• **Records for this exercise**:
○ ○ ○

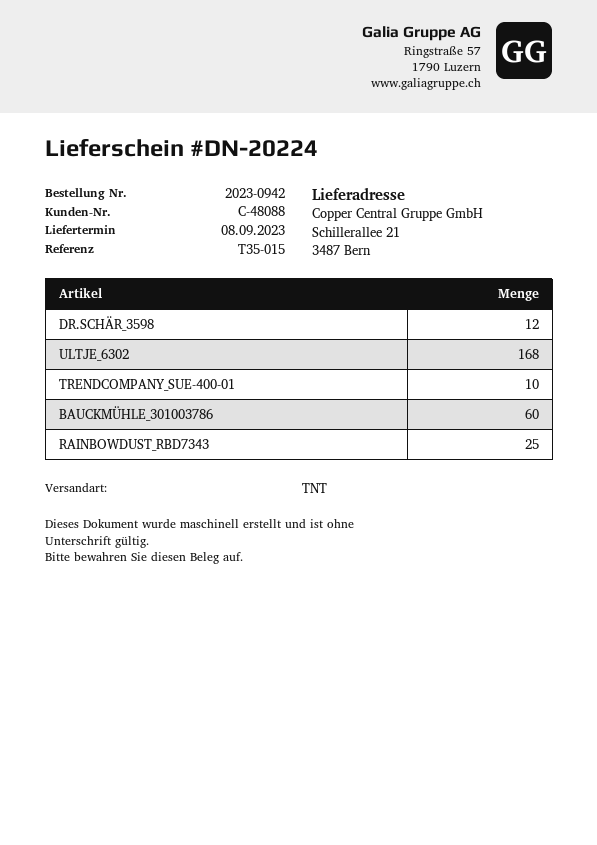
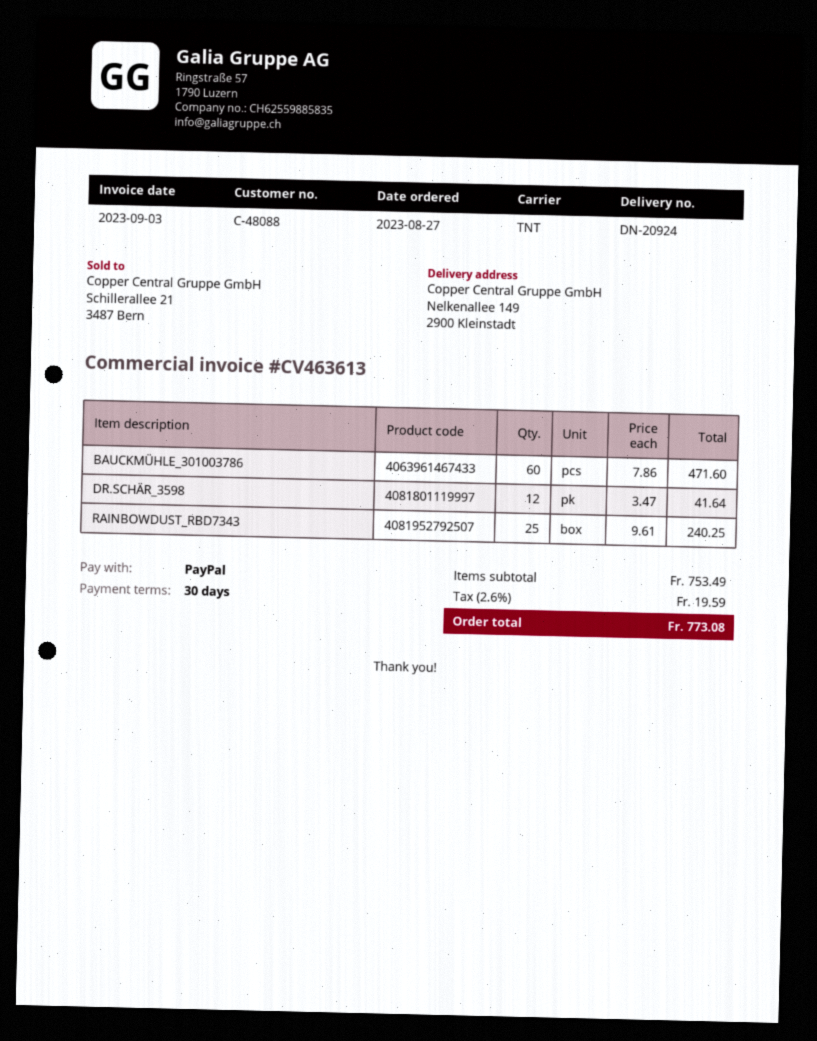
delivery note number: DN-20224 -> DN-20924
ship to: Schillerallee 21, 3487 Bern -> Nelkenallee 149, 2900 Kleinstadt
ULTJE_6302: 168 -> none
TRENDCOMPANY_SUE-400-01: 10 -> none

○ ○ ○

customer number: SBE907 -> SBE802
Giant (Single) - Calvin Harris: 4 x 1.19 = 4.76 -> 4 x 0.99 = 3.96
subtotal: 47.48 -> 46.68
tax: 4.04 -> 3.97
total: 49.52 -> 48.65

○ ○ ○

Every line containing the string "number" should be pulled from the listing and copied.

delivery note number: DN-20224 -> DN-20924
customer number: SBE907 -> SBE802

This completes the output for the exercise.